___ Input data ___

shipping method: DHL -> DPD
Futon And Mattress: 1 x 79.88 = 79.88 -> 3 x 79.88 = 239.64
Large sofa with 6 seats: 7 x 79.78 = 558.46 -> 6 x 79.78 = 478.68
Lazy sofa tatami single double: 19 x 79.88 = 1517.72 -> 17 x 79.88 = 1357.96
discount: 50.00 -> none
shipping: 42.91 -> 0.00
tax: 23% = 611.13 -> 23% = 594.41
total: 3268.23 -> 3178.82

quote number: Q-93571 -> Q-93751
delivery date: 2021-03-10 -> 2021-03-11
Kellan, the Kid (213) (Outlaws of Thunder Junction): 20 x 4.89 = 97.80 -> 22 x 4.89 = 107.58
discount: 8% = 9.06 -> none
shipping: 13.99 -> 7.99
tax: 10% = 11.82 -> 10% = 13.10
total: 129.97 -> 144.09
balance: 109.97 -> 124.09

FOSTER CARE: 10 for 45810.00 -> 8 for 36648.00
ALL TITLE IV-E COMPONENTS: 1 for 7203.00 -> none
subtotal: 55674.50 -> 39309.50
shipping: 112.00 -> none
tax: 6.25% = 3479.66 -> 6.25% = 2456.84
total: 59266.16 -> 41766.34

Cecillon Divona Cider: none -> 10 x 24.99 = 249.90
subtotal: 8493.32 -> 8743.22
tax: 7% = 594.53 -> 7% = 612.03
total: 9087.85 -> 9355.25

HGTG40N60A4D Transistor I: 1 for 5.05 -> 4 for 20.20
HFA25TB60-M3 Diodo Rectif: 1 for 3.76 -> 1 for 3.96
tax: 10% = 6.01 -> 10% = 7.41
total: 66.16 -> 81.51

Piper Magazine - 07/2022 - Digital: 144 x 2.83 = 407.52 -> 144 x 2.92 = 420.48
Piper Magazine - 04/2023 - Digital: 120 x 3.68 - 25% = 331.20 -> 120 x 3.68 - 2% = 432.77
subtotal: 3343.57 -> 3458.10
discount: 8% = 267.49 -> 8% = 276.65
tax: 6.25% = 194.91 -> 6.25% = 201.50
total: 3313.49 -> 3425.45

___

What you need to do -
Write out the material again, exactly as shown above.

Task response -
shipping method: DHL -> DPD
Futon And Mattress: 1 x 79.88 = 79.88 -> 3 x 79.88 = 239.64
Large sofa with 6 seats: 7 x 79.78 = 558.46 -> 6 x 79.78 = 478.68
Lazy sofa tatami single double: 19 x 79.88 = 1517.72 -> 17 x 79.88 = 1357.96
discount: 50.00 -> none
shipping: 42.91 -> 0.00
tax: 23% = 611.13 -> 23% = 594.41
total: 3268.23 -> 3178.82

quote number: Q-93571 -> Q-93751
delivery date: 2021-03-10 -> 2021-03-11
Kellan, the Kid (213) (Outlaws of Thunder Junction): 20 x 4.89 = 97.80 -> 22 x 4.89 = 107.58
discount: 8% = 9.06 -> none
shipping: 13.99 -> 7.99
tax: 10% = 11.82 -> 10% = 13.10
total: 129.97 -> 144.09
balance: 109.97 -> 124.09

FOSTER CARE: 10 for 45810.00 -> 8 for 36648.00
ALL TITLE IV-E COMPONENTS: 1 for 7203.00 -> none
subtotal: 55674.50 -> 39309.50
shipping: 112.00 -> none
tax: 6.25% = 3479.66 -> 6.25% = 2456.84
total: 59266.16 -> 41766.34

Cecillon Divona Cider: none -> 10 x 24.99 = 249.90
subtotal: 8493.32 -> 8743.22
tax: 7% = 594.53 -> 7% = 612.03
total: 9087.85 -> 9355.25

HGTG40N60A4D Transistor I: 1 for 5.05 -> 4 for 20.20
HFA25TB60-M3 Diodo Rectif: 1 for 3.76 -> 1 for 3.96
tax: 10% = 6.01 -> 10% = 7.41
total: 66.16 -> 81.51

Piper Magazine - 07/2022 - Digital: 144 x 2.83 = 407.52 -> 144 x 2.92 = 420.48
Piper Magazine - 04/2023 - Digital: 120 x 3.68 - 25% = 331.20 -> 120 x 3.68 - 2% = 432.77
subtotal: 3343.57 -> 3458.10
discount: 8% = 267.49 -> 8% = 276.65
tax: 6.25% = 194.91 -> 6.25% = 201.50
total: 3313.49 -> 3425.45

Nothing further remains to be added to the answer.